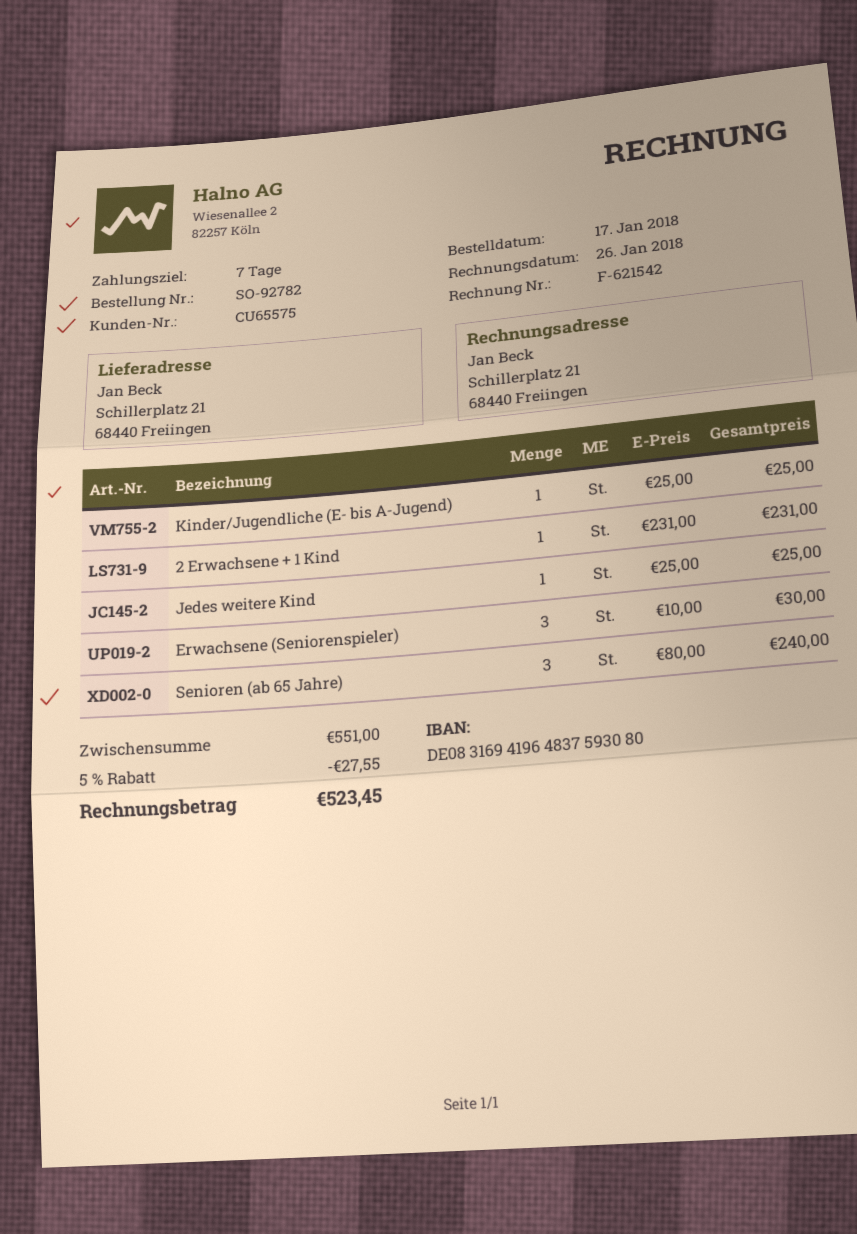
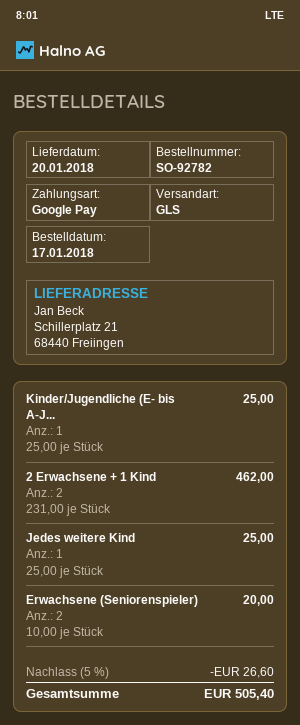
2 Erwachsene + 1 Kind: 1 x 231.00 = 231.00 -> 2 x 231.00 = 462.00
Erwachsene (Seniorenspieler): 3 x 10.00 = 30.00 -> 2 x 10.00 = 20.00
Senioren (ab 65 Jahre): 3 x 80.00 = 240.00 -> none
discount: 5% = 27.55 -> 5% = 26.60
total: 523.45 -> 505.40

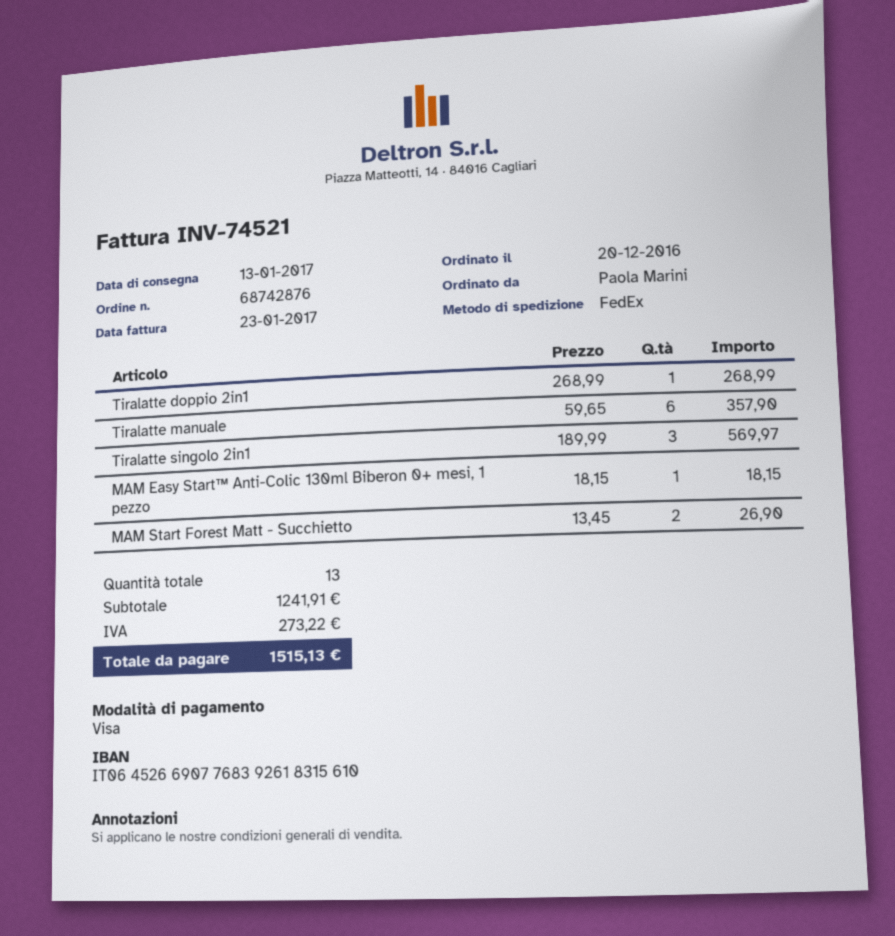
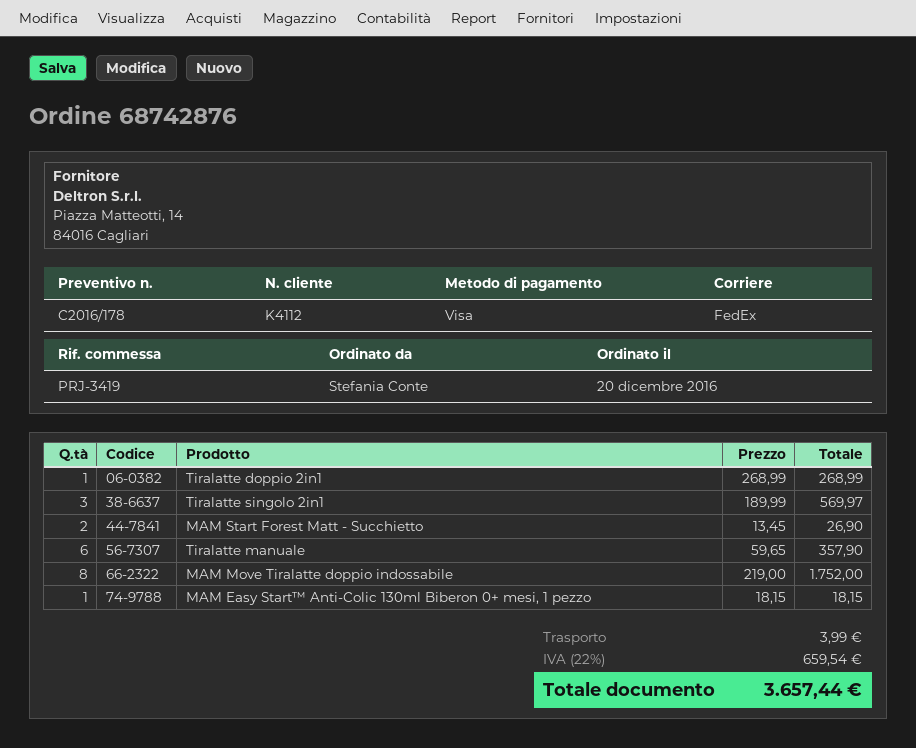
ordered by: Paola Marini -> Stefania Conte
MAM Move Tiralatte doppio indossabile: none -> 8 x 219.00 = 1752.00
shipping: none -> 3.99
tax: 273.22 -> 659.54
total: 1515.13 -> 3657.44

------------------------------------------------------------------------

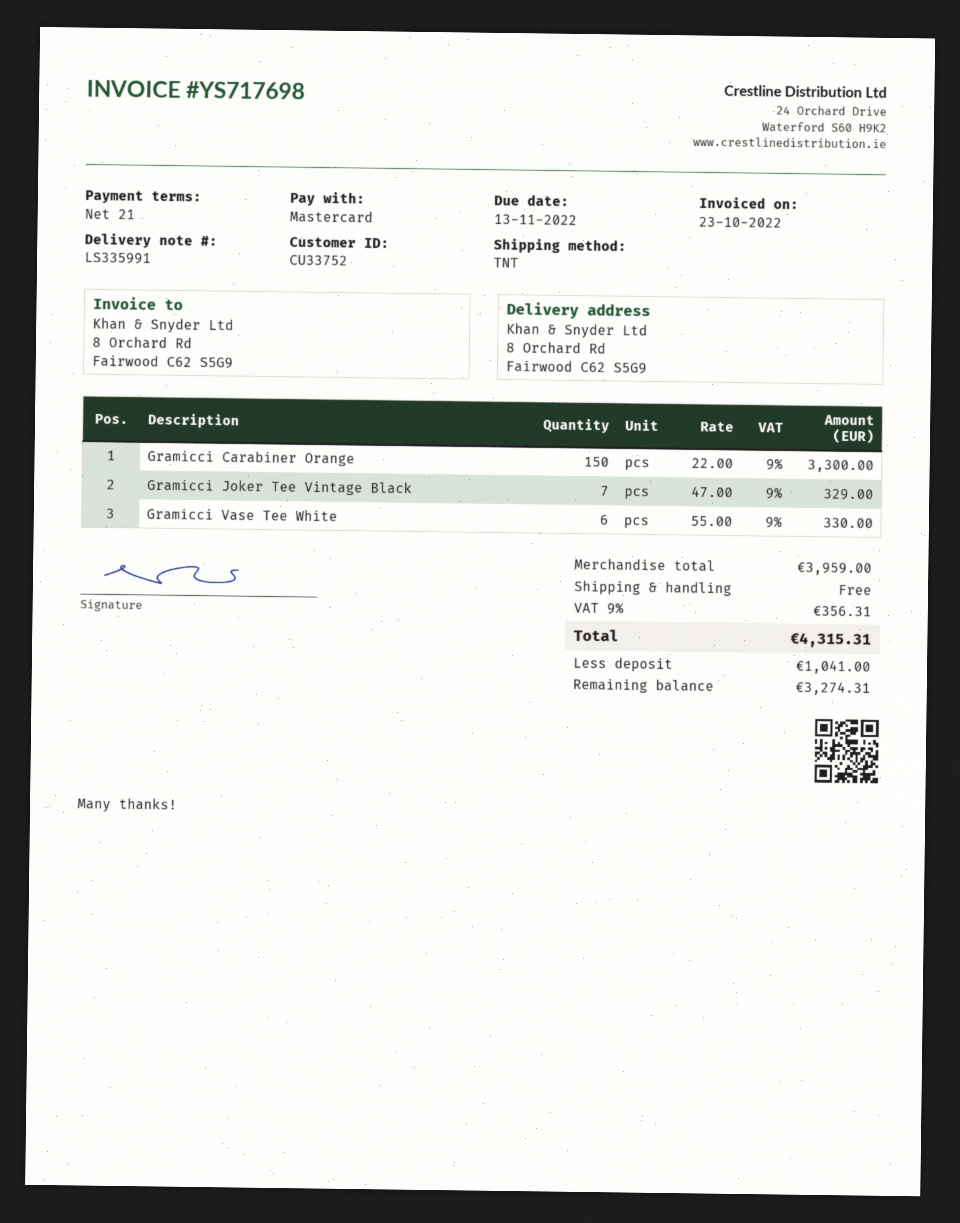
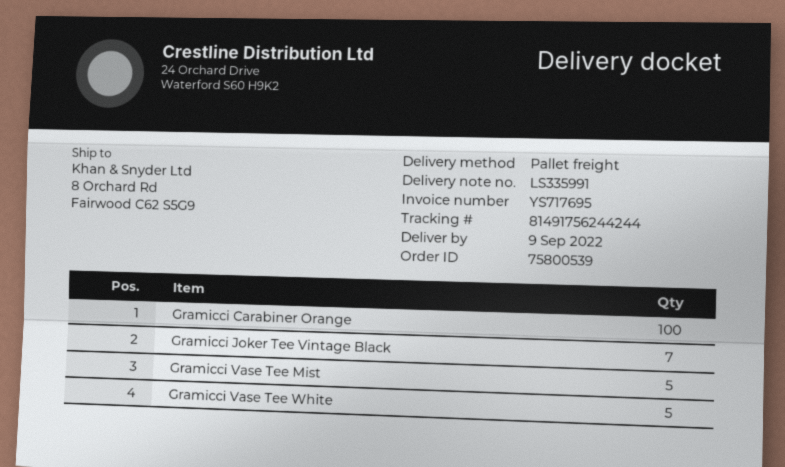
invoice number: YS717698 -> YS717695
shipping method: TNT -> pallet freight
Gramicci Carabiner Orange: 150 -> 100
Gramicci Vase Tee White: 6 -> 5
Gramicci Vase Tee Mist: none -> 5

------------------------------------------------------------------------

What is the number of lines above that contain the string "shipping"? Answer with the number alone.

2